Fino a tutti gli anni ’90 maghi e cartomanti imperversavano su tutti i canali televisivi, ora devono essere in disuso, non sento più la pubblicità per radio del mago Nicola e neppure mi imbatto in cartomanti. Deve essere stato Harry Potter a rovinare la piazza. Il canale Napoli International aveva delle cartomanti leggendarie:

-Dimmi tesoro, come posso aiutarti? Cosa chiediamo alle carte? Vuoi sapere le previsioni sull’amore?

-Eh sì.

-Eh, l’ho capito già da quando il telefono squillava. Questa donna soffre per amore.

-Ma io per questo ti ho chiamato, lo so che tu ci prendi sempre.

-Allora, dimmi qualcosa, così faccio delle domande precise alle carte.

-Niente, io ero fidanzata con Giuliano ma poi lui ha incontrato ‘na zoccola. Io voglio sapere se torna.

-Da quanto tempo vi siete lasciati?

-Eh, non tanto, mercoledì prossimo saranno tre anni.

-Ma lui in questo tempo, si è mai fatto sentire?

-No, mai, ma io lo so che mi pensa, lo sento.

-Ora vediamo cosa dicono le carte. Eh no tesoro, le carte dicono che non torna, no, non torna, ma ti pensa e poi è come dici tu, ha incontrato proprio ‘na zoccola. E non torna.

-Ah, allora non torna.

-No tesoro, le carte lo dicono chiaramente, però tu non ti preoccupare, presto troverai l’uomo della tua vita. Lo dicono le carte.

-Va bene.

Ma deve essere successo qualcosa tra Harry Potter e Vanna Marchi che ha fatto chiudere tutte le trasmissioni e le ha rese illegali. Quindi per consolarci non restano che alcool e yoga e shopping.
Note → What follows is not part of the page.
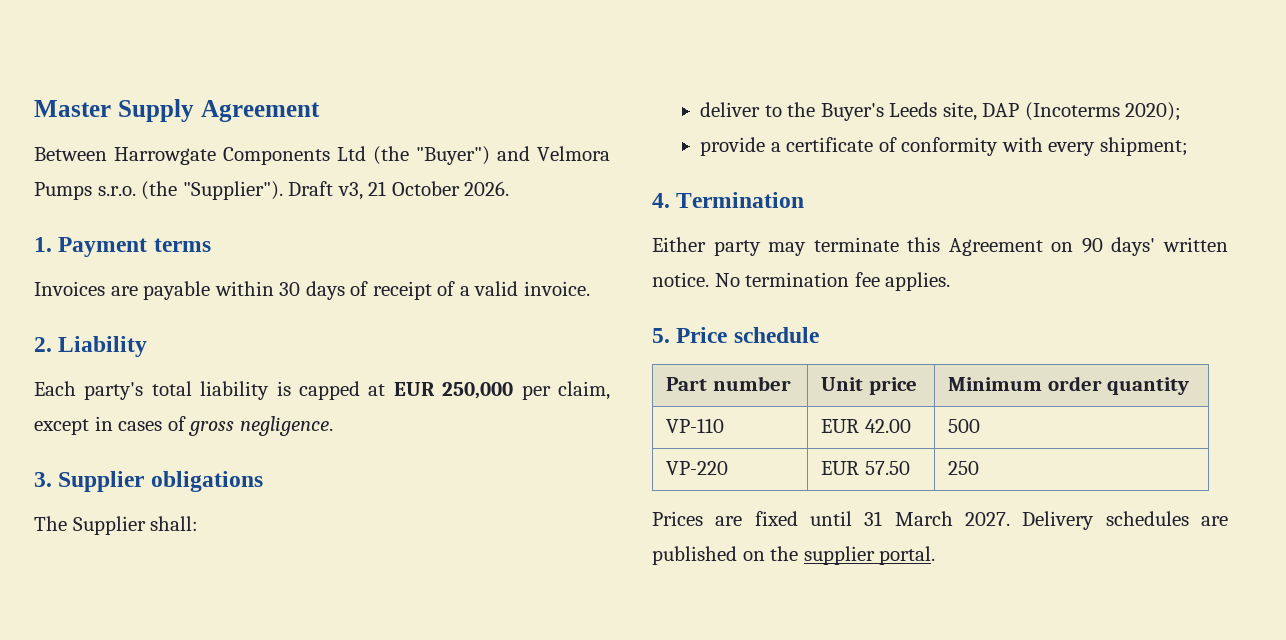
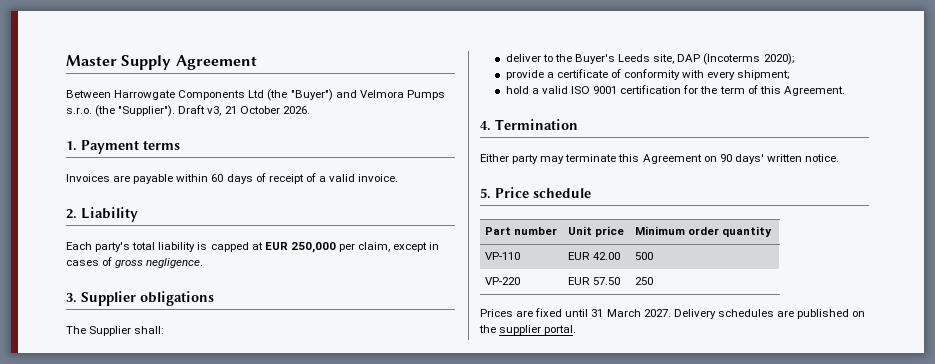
- Invoices are payable within 30 days of receipt of a valid invoice.
+ Invoices are payable within 60 days of receipt of a valid invoice.
+ hold a valid ISO 9001 certification for the term of this Agreement.
- No termination fee applies.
House of Cards ha un plot vecchio?

Sto vedendo House of Cards, la seconda serie, ma ho l’impressione di essere l’unica a trovarla vecchia. Nei contenuti intendo. Per carità Robin Wright è favolosa, con i suoi tubini neri o bianchi, le sue camicie bianche o nere, le sue méches che io proprio non riesco a copiare, anche Kevin Spacey, è bravo da far paura. Così come la serie, è fatta con la massima cura. Però io la trovo vecchia. Quando lo dico, timidamente, ai miei amici che vedono House of Cards, mi rispondono che è la corruzione in sé che non è nuova, soprattutto per chi segue la politica italiana. Ma io dico che il problema è un altro, manca di complessità, i cattivi troppo cattivi e i buoni quasi tutti stupidi. I cinici vincono, i buoni soccombono in fretta, uno dopo l’altro come mosche. Il plot è vecchio, il cinismo non funziona più. I vestiti di Robin Wright, il fisico di Robin Wright, le camicie immacolate di Kevin Spacey solo l’unica cosa che funziona benissimo.

Poi scommetto che accadrà che il nemico di Kevin Spacey, l’imprenditore amico del Presidente, si imbatterà in uno dei buoni e sputtanerà il vicepresidente. Non è uno spoiler, non ho letto il libro e sono alla sesta puntata della seconda serie. E’ la mia scommessa su quanto è vecchio il plot. Ah già, è che nella realtà è sempre così. L’unico modo per sconfiggere un cattivo è trovare uno ancora più cattivo e arrabbiato. House of cards ha un plot vecchio. Io l’ho detto.